Whilst the world population grows and expands into new locations, the likelihood of people coming into close contact with animal species that are possible hosts of a transmittable pathogen increases. In combination with rises in population density and migration, it is evident that this presents a significant risk to population health. The 2009 Influenza A H1N1 strain was due to genetic reassortment from three distinct species: one genetic segment from human Influenza A H3N2, two segments from avian Influenza A H1N1 and five segments from swine H1N1 (25). The likelihoods of significant genetic mutations happening and then transmitted to humans are higher when humans live near to farmed animals such as chickens, ducks, and pigs. These animals are usual hosts of influenza virus, providing opportunities for the combination of different strains to produce new variants of influenza that have not emerged before. Avian H5N1 influenza, which appeared more than ten years ago, has been restricted to comparatively uncommon occurrences of the disease in humans who were in direct contact with infected birds. The H5N1 virus is extremely lethal with the majority of cases being fatal, although it has yet to develop transmissibility to humans. On the contrary, the 2009 H1N1 influenza, which was introduced into humans from pigs, was highly transmissible between humans. The H1N1 virus spread globally rapidly due to human mobility, especially air travel. Fortunately, the H1N1 virus was not as lethal as the H5N1 virus. The emergence of an influenza virus that is as lethal as the avian H5N1 virus and as contagious as the swine H1N1 virus would pose a substantial risk to global population health.

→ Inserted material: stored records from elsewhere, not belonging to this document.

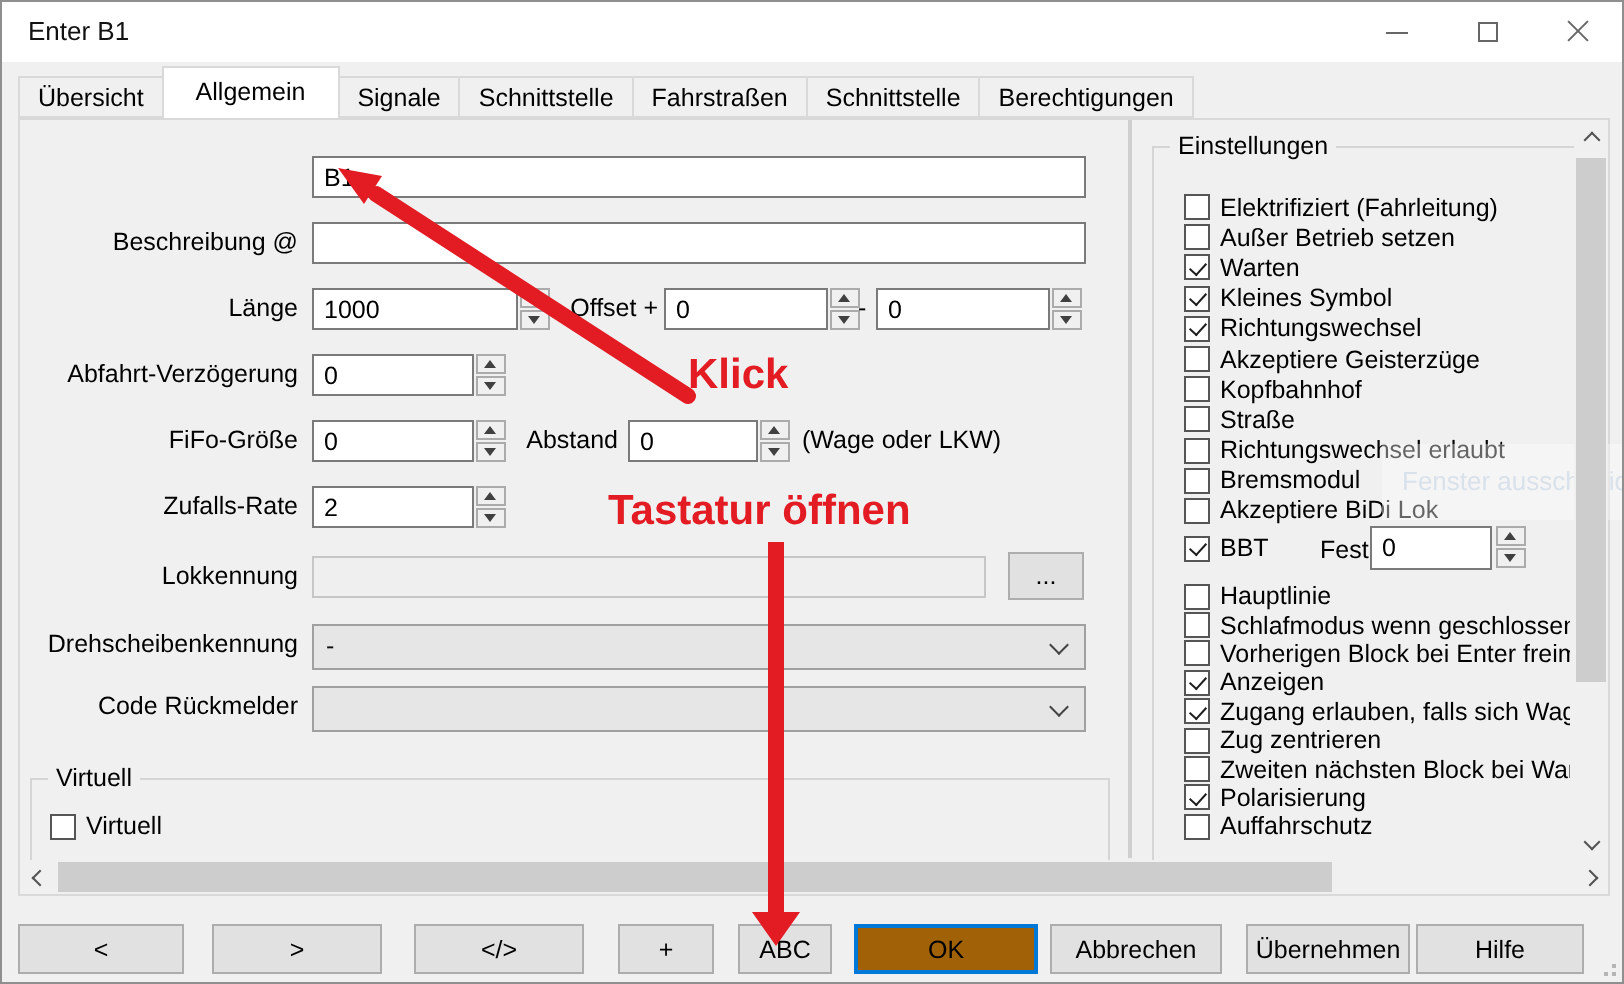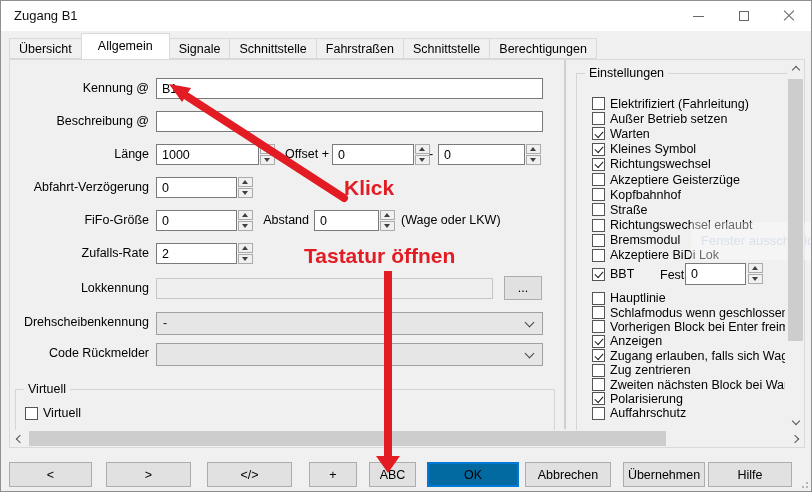"Zugang B1" span.title { text: Zugang -> Enter }
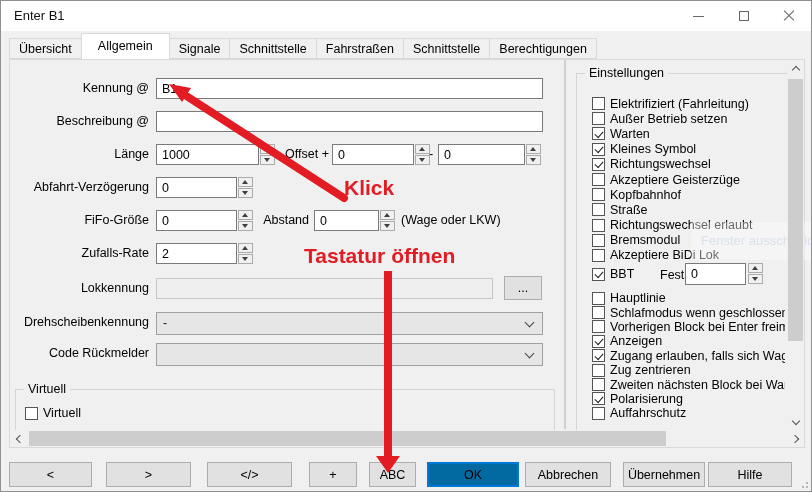"Kennung @" div.flabel { html: <div>Kennung @</div> -> none }
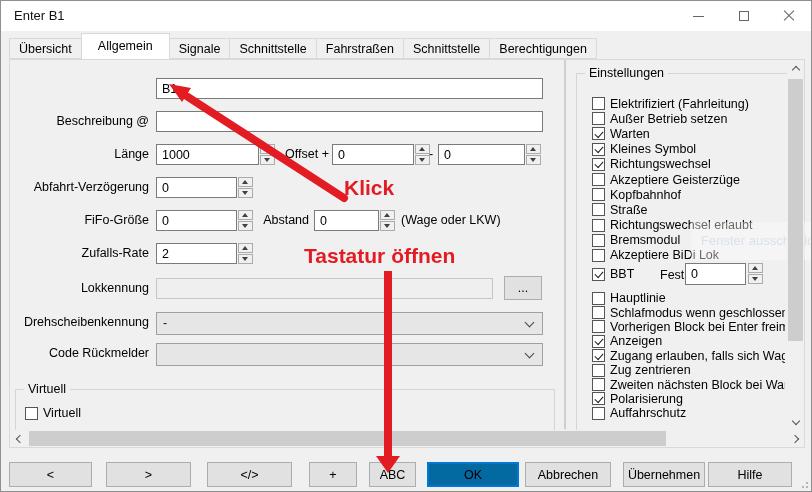"OK" .fbtn.default { background: #0369a1 -> #a16207 }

Even as eliminating particular infectious diseases and to considerably regulate many others become extremely achievable, it appears implausible that we will eradicate the majority of emerging infectious diseases in the near future. Disease-causing pathogens are capable of rapid genetic mutations, resulting in novel phenotypic characteristics that exploit the host and environment. Meanwhile, novel human diseases keep surfacing. Epidemics still draw international awareness and need considerable global cohesion to control and regulate, whether or not they become more prevalent. With uncompromising alertness, current focused investigation, and quick advancement and implementation of several measures to counteract the threat such as monitoring means, diagnostics, drugs, and vaccines, we can overcome pathogenic advantages. In this period of time, there are various significant emerging, re-emerging, and unchanging infectious diseases are becoming more in check. Nonetheless, the triumph of preventing the numerous novel emerging diseases that will definitely emerge is uncertain. Even though we have countless means to tackle diseases, including readiness strategies and hoards of medicines and vaccines, every novel disease brings a set of different challenges, pushing us to constantly change together with the ever-changing threats. The fight against emerging infectious diseases is always ongoing; success does not imply eradicating every single disease but instead being ready in advance of subsequent ones.